§ What is being asked:
Copy the data below exactly, but not the pictures it contains.

* * * * * * *

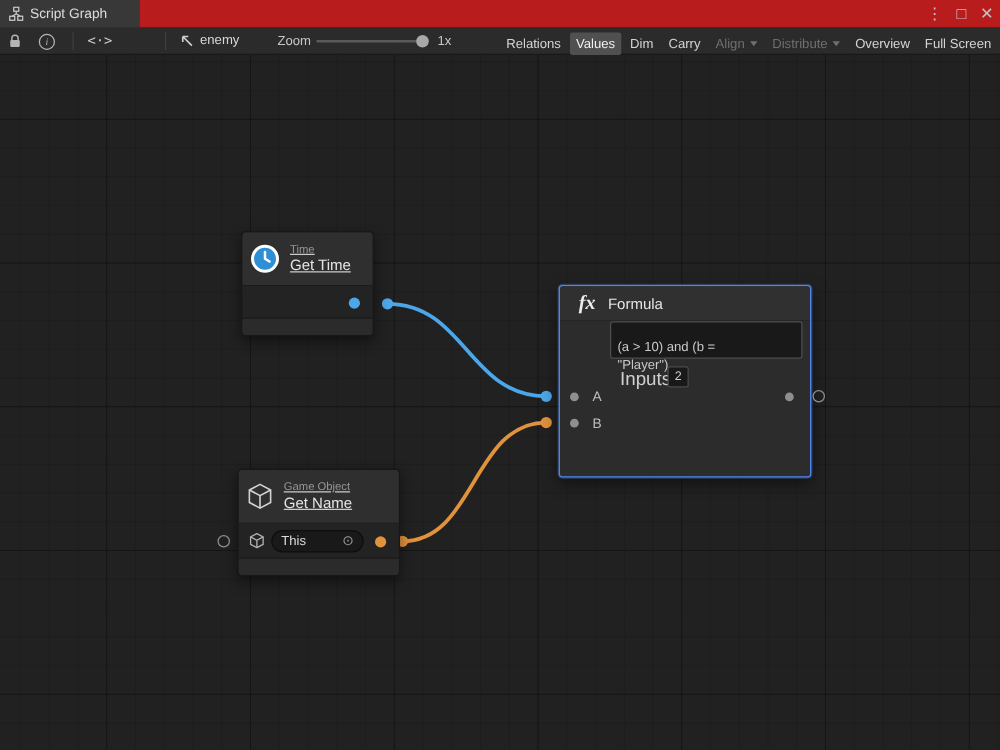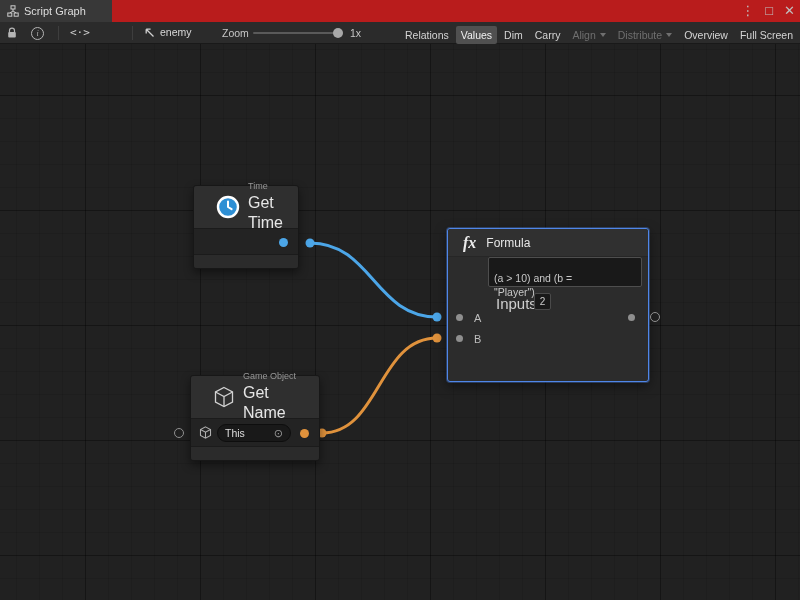--- a/index.html
+++ b/index.html
@@ -52,7 +52,7 @@
   .node{position:absolute;background:#282828;border:1px solid #171717;border-radius:3px;
        box-shadow:0 4px 10px rgba(0,0,0,0.45);}
   .node-header{height:42px;background:#2f2f2f;border-bottom:1px solid #1b1b1b;border-radius:3px 3px 0 0;
-       display:flex;align-items:center;gap:8px;padding:0 22px;}
+       display:flex;align-items:center;gap:8px;padding:0 6px;text-decoration:underline;}
   .hdr-text{display:flex;flex-direction:column;line-height:1.25;}
   .cat{font-size:9px;color:#979797;}
   .ntitle{font-size:16px;color:#e6e6e6;}

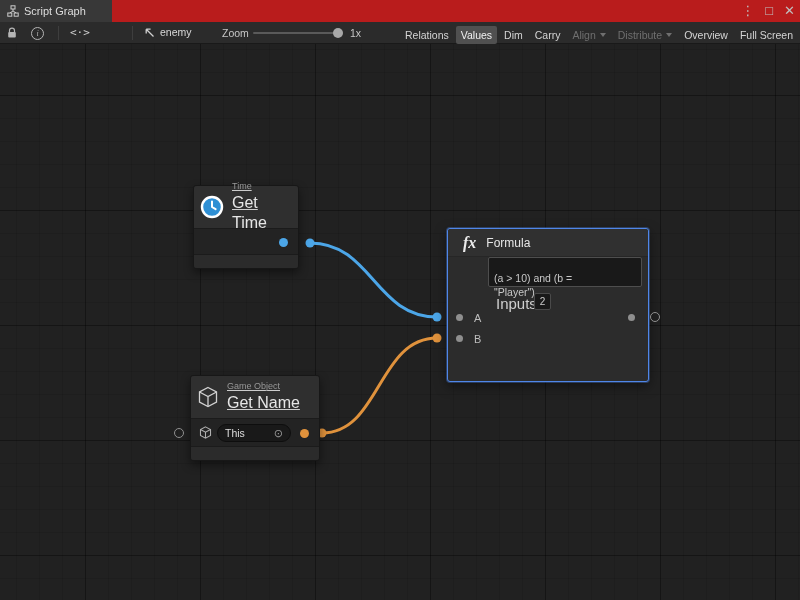--- a/index.html
+++ b/index.html
@@ -55,7 +55,7 @@
        display:flex;align-items:center;gap:8px;padding:0 6px;text-decoration:underline;}
   .hdr-text{display:flex;flex-direction:column;line-height:1.25;}
   .cat{font-size:9px;color:#979797;}
-  .ntitle{font-size:16px;color:#e6e6e6;}
+  .ntitle{font-size:12px;color:#e6e6e6;}
   .port-row{background:#232323;position:relative;border-bottom:1px solid #1b1b1b;}
   .node-footer{background:#2b2b2b;border-radius:0 0 3px 3px;}
   .dot{position:absolute;border-radius:50%;}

* * * * * * *

§ Task response:
--- a/index.html
+++ b/index.html
@@ -52,7 +52,7 @@
   .node{position:absolute;background:#282828;border:1px solid #171717;border-radius:3px;
        box-shadow:0 4px 10px rgba(0,0,0,0.45);}
   .node-header{height:42px;background:#2f2f2f;border-bottom:1px solid #1b1b1b;border-radius:3px 3px 0 0;
-       display:flex;align-items:center;gap:8px;padding:0 22px;}
+       display:flex;align-items:center;gap:8px;padding:0 6px;text-decoration:underline;}
   .hdr-text{display:flex;flex-direction:column;line-height:1.25;}
   .cat{font-size:9px;color:#979797;}
   .ntitle{font-size:16px;color:#e6e6e6;}

--- a/index.html
+++ b/index.html
@@ -55,7 +55,7 @@
        display:flex;align-items:center;gap:8px;padding:0 6px;text-decoration:underline;}
   .hdr-text{display:flex;flex-direction:column;line-height:1.25;}
   .cat{font-size:9px;color:#979797;}
-  .ntitle{font-size:16px;color:#e6e6e6;}
+  .ntitle{font-size:12px;color:#e6e6e6;}
   .port-row{background:#232323;position:relative;border-bottom:1px solid #1b1b1b;}
   .node-footer{background:#2b2b2b;border-radius:0 0 3px 3px;}
   .dot{position:absolute;border-radius:50%;}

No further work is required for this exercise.